Records from a data collection:
━━━━━━━━━━
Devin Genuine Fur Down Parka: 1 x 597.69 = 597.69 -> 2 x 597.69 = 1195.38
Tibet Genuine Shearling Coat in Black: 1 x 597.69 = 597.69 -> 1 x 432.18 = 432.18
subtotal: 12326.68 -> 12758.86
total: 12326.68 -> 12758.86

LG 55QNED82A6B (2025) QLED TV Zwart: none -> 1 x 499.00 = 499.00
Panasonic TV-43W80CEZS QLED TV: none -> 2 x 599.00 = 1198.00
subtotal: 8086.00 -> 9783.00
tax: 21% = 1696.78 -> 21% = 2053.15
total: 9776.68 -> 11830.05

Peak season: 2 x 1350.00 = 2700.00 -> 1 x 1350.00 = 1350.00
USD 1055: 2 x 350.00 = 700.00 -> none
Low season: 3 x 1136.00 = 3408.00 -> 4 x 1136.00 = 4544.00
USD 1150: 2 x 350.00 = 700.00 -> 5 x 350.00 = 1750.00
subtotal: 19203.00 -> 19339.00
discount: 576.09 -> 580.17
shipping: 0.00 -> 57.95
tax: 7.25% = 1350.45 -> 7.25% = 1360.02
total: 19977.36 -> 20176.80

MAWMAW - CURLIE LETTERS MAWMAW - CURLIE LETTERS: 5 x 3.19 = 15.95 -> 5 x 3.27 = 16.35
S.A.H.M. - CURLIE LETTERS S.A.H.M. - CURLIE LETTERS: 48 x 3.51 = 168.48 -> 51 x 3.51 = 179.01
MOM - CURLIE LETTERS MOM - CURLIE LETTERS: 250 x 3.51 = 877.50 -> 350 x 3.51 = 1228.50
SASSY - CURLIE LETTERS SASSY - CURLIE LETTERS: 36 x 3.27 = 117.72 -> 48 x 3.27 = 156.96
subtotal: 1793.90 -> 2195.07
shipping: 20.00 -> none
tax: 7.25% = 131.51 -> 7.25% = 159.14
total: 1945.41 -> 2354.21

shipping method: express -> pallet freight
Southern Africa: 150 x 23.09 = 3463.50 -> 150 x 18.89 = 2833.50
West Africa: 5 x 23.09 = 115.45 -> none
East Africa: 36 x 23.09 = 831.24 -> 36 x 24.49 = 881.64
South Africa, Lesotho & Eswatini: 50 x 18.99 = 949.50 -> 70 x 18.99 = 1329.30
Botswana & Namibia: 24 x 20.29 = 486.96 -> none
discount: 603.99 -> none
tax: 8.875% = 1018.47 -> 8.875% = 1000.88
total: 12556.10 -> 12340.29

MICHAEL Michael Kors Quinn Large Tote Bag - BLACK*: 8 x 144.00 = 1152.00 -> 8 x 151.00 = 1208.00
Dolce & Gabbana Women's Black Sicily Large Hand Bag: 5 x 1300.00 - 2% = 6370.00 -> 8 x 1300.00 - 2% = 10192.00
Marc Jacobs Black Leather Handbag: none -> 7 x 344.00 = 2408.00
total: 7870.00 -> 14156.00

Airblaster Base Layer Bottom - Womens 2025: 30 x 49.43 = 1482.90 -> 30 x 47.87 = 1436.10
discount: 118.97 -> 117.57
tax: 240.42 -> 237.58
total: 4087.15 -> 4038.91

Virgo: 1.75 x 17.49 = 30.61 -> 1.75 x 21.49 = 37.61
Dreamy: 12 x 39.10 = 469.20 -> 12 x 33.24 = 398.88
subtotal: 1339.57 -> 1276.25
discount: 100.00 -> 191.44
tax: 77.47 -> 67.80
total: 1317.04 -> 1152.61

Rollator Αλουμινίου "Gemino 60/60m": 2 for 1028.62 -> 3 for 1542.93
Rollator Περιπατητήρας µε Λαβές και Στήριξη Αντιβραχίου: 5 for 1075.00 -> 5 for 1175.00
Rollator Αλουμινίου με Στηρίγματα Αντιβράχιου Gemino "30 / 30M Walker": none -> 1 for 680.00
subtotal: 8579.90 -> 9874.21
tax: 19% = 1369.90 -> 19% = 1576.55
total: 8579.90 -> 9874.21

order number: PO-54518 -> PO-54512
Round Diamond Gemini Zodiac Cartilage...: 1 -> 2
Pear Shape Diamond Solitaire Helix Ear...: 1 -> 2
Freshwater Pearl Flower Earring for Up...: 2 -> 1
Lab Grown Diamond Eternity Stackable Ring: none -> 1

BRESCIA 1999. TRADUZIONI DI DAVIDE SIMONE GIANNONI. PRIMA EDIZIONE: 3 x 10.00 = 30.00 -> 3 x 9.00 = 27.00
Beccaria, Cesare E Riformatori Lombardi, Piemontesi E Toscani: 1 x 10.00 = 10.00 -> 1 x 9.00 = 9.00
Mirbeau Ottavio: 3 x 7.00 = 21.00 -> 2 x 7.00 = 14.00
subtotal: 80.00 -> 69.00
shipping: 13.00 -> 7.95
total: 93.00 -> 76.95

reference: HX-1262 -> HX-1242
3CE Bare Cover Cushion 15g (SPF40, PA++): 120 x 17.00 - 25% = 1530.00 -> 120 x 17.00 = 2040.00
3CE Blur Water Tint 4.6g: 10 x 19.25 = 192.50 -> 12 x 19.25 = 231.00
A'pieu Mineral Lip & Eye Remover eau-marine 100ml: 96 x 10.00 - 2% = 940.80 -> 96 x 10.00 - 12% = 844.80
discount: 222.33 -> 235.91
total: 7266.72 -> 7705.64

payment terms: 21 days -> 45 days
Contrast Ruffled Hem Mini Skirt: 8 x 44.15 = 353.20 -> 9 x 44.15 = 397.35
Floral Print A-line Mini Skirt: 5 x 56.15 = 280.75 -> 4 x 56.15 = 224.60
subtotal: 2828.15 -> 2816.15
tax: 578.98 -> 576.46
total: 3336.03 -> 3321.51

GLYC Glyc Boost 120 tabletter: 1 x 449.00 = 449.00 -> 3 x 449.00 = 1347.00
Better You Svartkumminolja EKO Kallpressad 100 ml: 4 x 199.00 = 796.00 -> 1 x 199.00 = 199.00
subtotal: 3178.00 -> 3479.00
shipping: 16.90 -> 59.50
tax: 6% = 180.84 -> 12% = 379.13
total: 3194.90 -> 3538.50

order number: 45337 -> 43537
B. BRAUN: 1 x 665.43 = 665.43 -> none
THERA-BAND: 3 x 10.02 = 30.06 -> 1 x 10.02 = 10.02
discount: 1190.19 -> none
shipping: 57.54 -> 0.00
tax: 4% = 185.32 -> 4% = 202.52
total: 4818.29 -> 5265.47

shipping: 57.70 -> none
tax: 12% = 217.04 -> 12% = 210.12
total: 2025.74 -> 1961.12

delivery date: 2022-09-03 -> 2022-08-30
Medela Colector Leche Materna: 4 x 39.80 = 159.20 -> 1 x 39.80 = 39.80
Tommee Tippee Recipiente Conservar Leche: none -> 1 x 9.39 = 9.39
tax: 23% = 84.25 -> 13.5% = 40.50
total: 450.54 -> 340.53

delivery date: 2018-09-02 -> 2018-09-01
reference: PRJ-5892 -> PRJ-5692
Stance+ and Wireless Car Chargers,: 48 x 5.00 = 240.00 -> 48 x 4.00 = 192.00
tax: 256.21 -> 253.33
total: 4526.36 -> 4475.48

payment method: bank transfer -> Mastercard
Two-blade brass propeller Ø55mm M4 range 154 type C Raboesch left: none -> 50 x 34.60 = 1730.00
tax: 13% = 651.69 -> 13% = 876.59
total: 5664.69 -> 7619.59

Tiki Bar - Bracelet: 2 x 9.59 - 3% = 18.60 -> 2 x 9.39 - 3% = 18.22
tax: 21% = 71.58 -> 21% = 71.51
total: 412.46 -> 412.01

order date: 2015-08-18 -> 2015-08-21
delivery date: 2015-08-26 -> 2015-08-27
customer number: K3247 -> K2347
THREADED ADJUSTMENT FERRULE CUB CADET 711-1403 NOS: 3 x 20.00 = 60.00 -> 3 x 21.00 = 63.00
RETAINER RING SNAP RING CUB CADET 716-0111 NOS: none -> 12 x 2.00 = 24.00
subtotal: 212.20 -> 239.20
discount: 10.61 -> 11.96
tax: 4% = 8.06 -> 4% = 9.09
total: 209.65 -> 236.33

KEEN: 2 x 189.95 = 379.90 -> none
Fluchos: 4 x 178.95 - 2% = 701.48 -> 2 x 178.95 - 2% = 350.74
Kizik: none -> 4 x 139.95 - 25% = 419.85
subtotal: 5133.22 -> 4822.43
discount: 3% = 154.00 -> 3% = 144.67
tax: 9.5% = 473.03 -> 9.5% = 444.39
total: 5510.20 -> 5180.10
━━━━━━━━━━
§ **AIM OF THE EXERCISE**
Reproduce exactly the lines that run from the start of the records to the line with "LG 55QNED82A6B (2025)", both included.

§ **SOLUTION TO THIS TASK**
Devin Genuine Fur Down Parka: 1 x 597.69 = 597.69 -> 2 x 597.69 = 1195.38
Tibet Genuine Shearling Coat in Black: 1 x 597.69 = 597.69 -> 1 x 432.18 = 432.18
subtotal: 12326.68 -> 12758.86
total: 12326.68 -> 12758.86

LG 55QNED82A6B (2025) QLED TV Zwart: none -> 1 x 499.00 = 499.00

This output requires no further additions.